Leibniz on the Reality of Body

Dissertation, University of California, Berkeley (1988)
Abstract
One of the most puzzling features of Leibniz's philosophy is his insistence that bodies, material things located in space and time, are in reality "aggregates of monads"--infinite collections of immaterial, mind-like substances. Since the 18th century, this position has often met with incredulity. In this study, I develop an interpretation of Leibniz's view which defends it against the charge of obvious incoherence. I argue that the aggregate thesis rests on Leibniz's assertion of a necessary conceptual relation between the essences of matter and monad, and that this assertion is consistent with his denying that material things are spatial aggregates of unextended substances.
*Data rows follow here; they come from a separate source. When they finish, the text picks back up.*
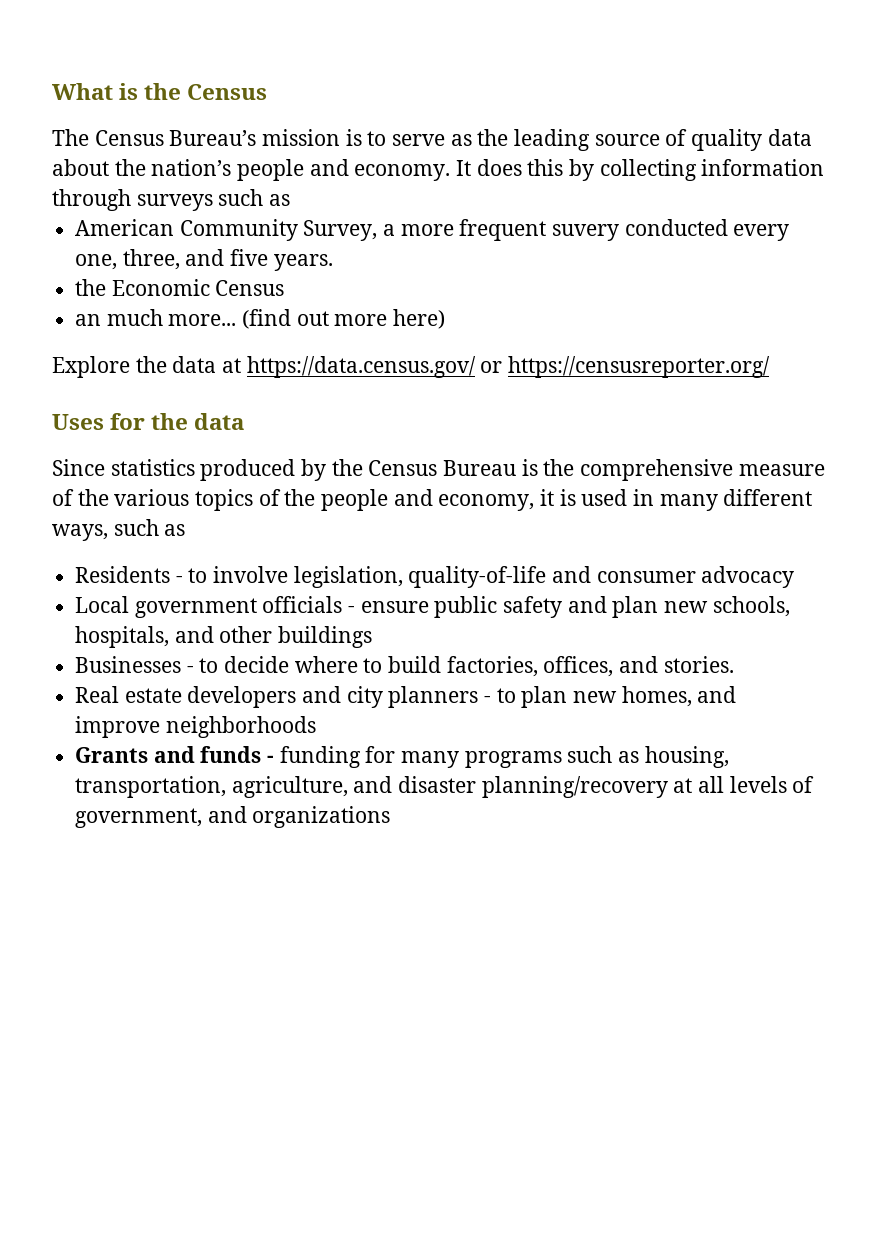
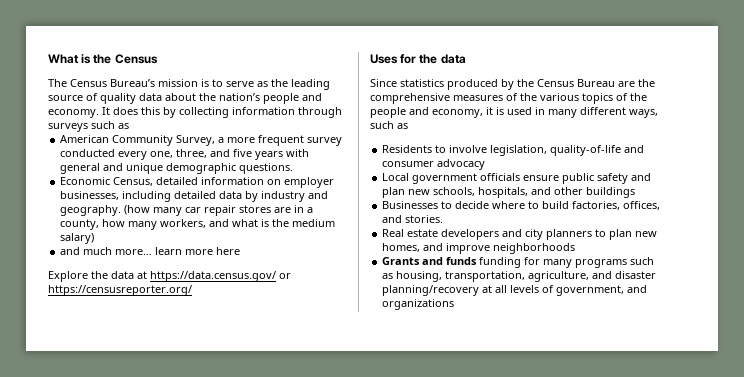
[552,224,620,241] suvery -> [307,137,343,146] survey
[273,254,333,271] [75,279,285,296] [75,309,446,329] years. // the Economic Census // an much more... (find out more here) -> [255,149,310,160] [60,163,294,174] [60,177,335,188] [60,191,329,202] [60,205,314,216] [60,219,336,230] [60,233,95,244] [60,247,241,255] years with general and unique demographic questions. // Economic Census, detailed information on employer businesses, including detailed data by industry and geography. (how many car repair stores are in a county, how many workers, and what is the medium salary) // and much more… learn more here
[521,459,538,476] is -> [618,81,635,87] are
[738,464,825,476] measure -> [453,95,503,101] measures
[175,576,183,583] - -> (433, 149) none
[348,606,356,613] - -> (521, 177) none
[186,666,194,673] - -> (439, 205) none
[484,696,492,703] - -> (593, 234) none
[267,755,275,763] - -> (478, 261) none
The proposition that a body is in essence an aggregate of monads is supported by what I call Leibniz's "analyzability thesis" . According to AT, a complete analysis of the concept of body terminates in the concept of a plurality of monads. Leibniz defends AT through two complementary analyses of our phenomenal conception of body: the first begins with the simple notion of body as a composite of spatial parts, the second with the physicist's notion of body as extension endowed with force. ;Leibniz's account of the reality of body is an unusual one. Its most striking feature is his rejection of the assumption that for perceptions as though of bodies to be grounded in reality there must exist, independent of minds, extended beings located in space and time. Leibniz's interest in the issue of the reality of body pertains almost exclusively to the essence or nature of bodies. What is real about bodies, he believes, is that their essence is analyzable in terms of the essence of substantial or per se real beings. Consequently, bodies derive the possibility of their existence from the prior existence of monads. This conclusion is consistent with Leibniz's denying that there is a demonstrative relation between the appearances of bodies and reality. The most that can be known with certainty is that if something is the veridical perception of a body, then it is "well-founded" in the reality of certain monads.